[Detected change data]
###

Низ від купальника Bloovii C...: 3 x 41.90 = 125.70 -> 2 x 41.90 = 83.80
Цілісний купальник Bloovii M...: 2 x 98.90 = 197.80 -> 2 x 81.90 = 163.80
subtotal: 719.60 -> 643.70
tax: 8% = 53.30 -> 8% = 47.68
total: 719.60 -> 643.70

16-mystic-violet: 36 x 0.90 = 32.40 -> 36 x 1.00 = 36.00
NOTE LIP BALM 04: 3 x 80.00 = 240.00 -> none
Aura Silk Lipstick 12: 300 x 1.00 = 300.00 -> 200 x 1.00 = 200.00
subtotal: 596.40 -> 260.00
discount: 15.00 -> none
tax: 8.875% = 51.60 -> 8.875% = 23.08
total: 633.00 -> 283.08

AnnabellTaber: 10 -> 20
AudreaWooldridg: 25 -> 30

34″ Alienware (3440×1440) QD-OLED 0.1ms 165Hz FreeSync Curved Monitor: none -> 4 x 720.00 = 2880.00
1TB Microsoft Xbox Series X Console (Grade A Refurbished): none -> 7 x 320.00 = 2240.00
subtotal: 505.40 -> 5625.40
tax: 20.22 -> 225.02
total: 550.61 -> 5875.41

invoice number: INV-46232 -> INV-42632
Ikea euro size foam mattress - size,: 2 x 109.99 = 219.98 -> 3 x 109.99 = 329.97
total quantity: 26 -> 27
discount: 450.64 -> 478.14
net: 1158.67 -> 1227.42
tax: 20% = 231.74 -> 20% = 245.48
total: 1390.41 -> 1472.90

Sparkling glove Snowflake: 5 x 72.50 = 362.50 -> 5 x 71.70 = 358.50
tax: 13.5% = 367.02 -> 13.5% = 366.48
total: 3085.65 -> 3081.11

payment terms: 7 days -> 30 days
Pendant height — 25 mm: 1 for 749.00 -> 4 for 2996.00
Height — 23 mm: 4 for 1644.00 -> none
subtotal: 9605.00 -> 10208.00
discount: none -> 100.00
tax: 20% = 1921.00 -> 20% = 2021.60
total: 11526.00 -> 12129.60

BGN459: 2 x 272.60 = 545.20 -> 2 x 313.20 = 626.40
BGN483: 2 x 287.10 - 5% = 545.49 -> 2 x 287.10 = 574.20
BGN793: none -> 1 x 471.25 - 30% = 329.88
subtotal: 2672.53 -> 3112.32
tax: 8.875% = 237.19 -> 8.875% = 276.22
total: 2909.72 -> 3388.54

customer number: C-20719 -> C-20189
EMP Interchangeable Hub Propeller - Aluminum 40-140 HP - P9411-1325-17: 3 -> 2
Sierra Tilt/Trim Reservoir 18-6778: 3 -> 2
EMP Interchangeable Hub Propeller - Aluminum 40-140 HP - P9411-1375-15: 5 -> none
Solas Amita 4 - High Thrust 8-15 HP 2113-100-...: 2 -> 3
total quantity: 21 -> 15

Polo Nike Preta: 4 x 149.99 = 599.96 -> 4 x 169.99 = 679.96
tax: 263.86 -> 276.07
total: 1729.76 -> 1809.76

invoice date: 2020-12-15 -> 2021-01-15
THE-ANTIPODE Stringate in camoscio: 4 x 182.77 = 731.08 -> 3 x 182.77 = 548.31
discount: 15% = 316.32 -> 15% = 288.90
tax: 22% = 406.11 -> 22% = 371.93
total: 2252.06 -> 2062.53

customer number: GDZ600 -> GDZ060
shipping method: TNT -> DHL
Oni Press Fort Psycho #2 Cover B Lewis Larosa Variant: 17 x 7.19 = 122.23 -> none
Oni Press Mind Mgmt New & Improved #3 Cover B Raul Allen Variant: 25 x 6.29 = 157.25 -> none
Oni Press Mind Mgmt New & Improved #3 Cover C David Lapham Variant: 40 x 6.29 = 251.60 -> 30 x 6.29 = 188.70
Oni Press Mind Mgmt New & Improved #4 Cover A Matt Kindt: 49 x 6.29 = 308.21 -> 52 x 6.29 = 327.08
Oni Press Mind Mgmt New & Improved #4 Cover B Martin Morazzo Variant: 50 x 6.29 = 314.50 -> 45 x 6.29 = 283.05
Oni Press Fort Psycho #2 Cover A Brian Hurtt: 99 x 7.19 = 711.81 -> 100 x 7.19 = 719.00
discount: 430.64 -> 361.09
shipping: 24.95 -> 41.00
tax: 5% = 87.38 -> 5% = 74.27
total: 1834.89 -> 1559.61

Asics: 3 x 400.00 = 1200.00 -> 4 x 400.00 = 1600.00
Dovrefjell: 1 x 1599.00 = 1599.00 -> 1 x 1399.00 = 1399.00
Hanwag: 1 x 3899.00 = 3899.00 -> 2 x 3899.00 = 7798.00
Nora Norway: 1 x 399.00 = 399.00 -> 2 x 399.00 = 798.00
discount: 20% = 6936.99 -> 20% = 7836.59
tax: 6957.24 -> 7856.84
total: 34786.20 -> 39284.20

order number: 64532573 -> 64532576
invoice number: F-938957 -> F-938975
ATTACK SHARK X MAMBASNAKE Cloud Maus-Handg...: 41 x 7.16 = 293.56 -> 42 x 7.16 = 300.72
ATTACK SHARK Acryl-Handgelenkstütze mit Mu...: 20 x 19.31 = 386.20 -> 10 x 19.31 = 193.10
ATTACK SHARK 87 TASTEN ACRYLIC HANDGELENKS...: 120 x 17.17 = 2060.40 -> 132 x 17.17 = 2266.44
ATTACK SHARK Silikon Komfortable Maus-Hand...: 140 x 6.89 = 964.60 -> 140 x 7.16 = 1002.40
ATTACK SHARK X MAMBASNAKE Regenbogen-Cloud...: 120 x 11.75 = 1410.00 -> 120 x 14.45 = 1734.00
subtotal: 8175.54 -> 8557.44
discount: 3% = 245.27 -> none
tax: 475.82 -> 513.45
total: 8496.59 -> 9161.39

###

> _Task description_: Beginning with the first line above, transcribe all of the data exactly.

> _Completed task_:
Низ від купальника Bloovii C...: 3 x 41.90 = 125.70 -> 2 x 41.90 = 83.80
Цілісний купальник Bloovii M...: 2 x 98.90 = 197.80 -> 2 x 81.90 = 163.80
subtotal: 719.60 -> 643.70
tax: 8% = 53.30 -> 8% = 47.68
total: 719.60 -> 643.70

16-mystic-violet: 36 x 0.90 = 32.40 -> 36 x 1.00 = 36.00
NOTE LIP BALM 04: 3 x 80.00 = 240.00 -> none
Aura Silk Lipstick 12: 300 x 1.00 = 300.00 -> 200 x 1.00 = 200.00
subtotal: 596.40 -> 260.00
discount: 15.00 -> none
tax: 8.875% = 51.60 -> 8.875% = 23.08
total: 633.00 -> 283.08

AnnabellTaber: 10 -> 20
AudreaWooldridg: 25 -> 30

34″ Alienware (3440×1440) QD-OLED 0.1ms 165Hz FreeSync Curved Monitor: none -> 4 x 720.00 = 2880.00
1TB Microsoft Xbox Series X Console (Grade A Refurbished): none -> 7 x 320.00 = 2240.00
subtotal: 505.40 -> 5625.40
tax: 20.22 -> 225.02
total: 550.61 -> 5875.41

invoice number: INV-46232 -> INV-42632
Ikea euro size foam mattress - size,: 2 x 109.99 = 219.98 -> 3 x 109.99 = 329.97
total quantity: 26 -> 27
discount: 450.64 -> 478.14
net: 1158.67 -> 1227.42
tax: 20% = 231.74 -> 20% = 245.48
total: 1390.41 -> 1472.90

Sparkling glove Snowflake: 5 x 72.50 = 362.50 -> 5 x 71.70 = 358.50
tax: 13.5% = 367.02 -> 13.5% = 366.48
total: 3085.65 -> 3081.11

payment terms: 7 days -> 30 days
Pendant height — 25 mm: 1 for 749.00 -> 4 for 2996.00
Height — 23 mm: 4 for 1644.00 -> none
subtotal: 9605.00 -> 10208.00
discount: none -> 100.00
tax: 20% = 1921.00 -> 20% = 2021.60
total: 11526.00 -> 12129.60

BGN459: 2 x 272.60 = 545.20 -> 2 x 313.20 = 626.40
BGN483: 2 x 287.10 - 5% = 545.49 -> 2 x 287.10 = 574.20
BGN793: none -> 1 x 471.25 - 30% = 329.88
subtotal: 2672.53 -> 3112.32
tax: 8.875% = 237.19 -> 8.875% = 276.22
total: 2909.72 -> 3388.54

customer number: C-20719 -> C-20189
EMP Interchangeable Hub Propeller - Aluminum 40-140 HP - P9411-1325-17: 3 -> 2
Sierra Tilt/Trim Reservoir 18-6778: 3 -> 2
EMP Interchangeable Hub Propeller - Aluminum 40-140 HP - P9411-1375-15: 5 -> none
Solas Amita 4 - High Thrust 8-15 HP 2113-100-...: 2 -> 3
total quantity: 21 -> 15

Polo Nike Preta: 4 x 149.99 = 599.96 -> 4 x 169.99 = 679.96
tax: 263.86 -> 276.07
total: 1729.76 -> 1809.76

invoice date: 2020-12-15 -> 2021-01-15
THE-ANTIPODE Stringate in camoscio: 4 x 182.77 = 731.08 -> 3 x 182.77 = 548.31
discount: 15% = 316.32 -> 15% = 288.90
tax: 22% = 406.11 -> 22% = 371.93
total: 2252.06 -> 2062.53

customer number: GDZ600 -> GDZ060
shipping method: TNT -> DHL
Oni Press Fort Psycho #2 Cover B Lewis Larosa Variant: 17 x 7.19 = 122.23 -> none
Oni Press Mind Mgmt New & Improved #3 Cover B Raul Allen Variant: 25 x 6.29 = 157.25 -> none
Oni Press Mind Mgmt New & Improved #3 Cover C David Lapham Variant: 40 x 6.29 = 251.60 -> 30 x 6.29 = 188.70
Oni Press Mind Mgmt New & Improved #4 Cover A Matt Kindt: 49 x 6.29 = 308.21 -> 52 x 6.29 = 327.08
Oni Press Mind Mgmt New & Improved #4 Cover B Martin Morazzo Variant: 50 x 6.29 = 314.50 -> 45 x 6.29 = 283.05
Oni Press Fort Psycho #2 Cover A Brian Hurtt: 99 x 7.19 = 711.81 -> 100 x 7.19 = 719.00
discount: 430.64 -> 361.09
shipping: 24.95 -> 41.00
tax: 5% = 87.38 -> 5% = 74.27
total: 1834.89 -> 1559.61

Asics: 3 x 400.00 = 1200.00 -> 4 x 400.00 = 1600.00
Dovrefjell: 1 x 1599.00 = 1599.00 -> 1 x 1399.00 = 1399.00
Hanwag: 1 x 3899.00 = 3899.00 -> 2 x 3899.00 = 7798.00
Nora Norway: 1 x 399.00 = 399.00 -> 2 x 399.00 = 798.00
discount: 20% = 6936.99 -> 20% = 7836.59
tax: 6957.24 -> 7856.84
total: 34786.20 -> 39284.20

order number: 64532573 -> 64532576
invoice number: F-938957 -> F-938975
ATTACK SHARK X MAMBASNAKE Cloud Maus-Handg...: 41 x 7.16 = 293.56 -> 42 x 7.16 = 300.72
ATTACK SHARK Acryl-Handgelenkstütze mit Mu...: 20 x 19.31 = 386.20 -> 10 x 19.31 = 193.10
ATTACK SHARK 87 TASTEN ACRYLIC HANDGELENKS...: 120 x 17.17 = 2060.40 -> 132 x 17.17 = 2266.44
ATTACK SHARK Silikon Komfortable Maus-Hand...: 140 x 6.89 = 964.60 -> 140 x 7.16 = 1002.40
ATTACK SHARK X MAMBASNAKE Regenbogen-Cloud...: 120 x 11.75 = 1410.00 -> 120 x 14.45 = 1734.00
subtotal: 8175.54 -> 8557.44
discount: 3% = 245.27 -> none
tax: 475.82 -> 513.45
total: 8496.59 -> 9161.39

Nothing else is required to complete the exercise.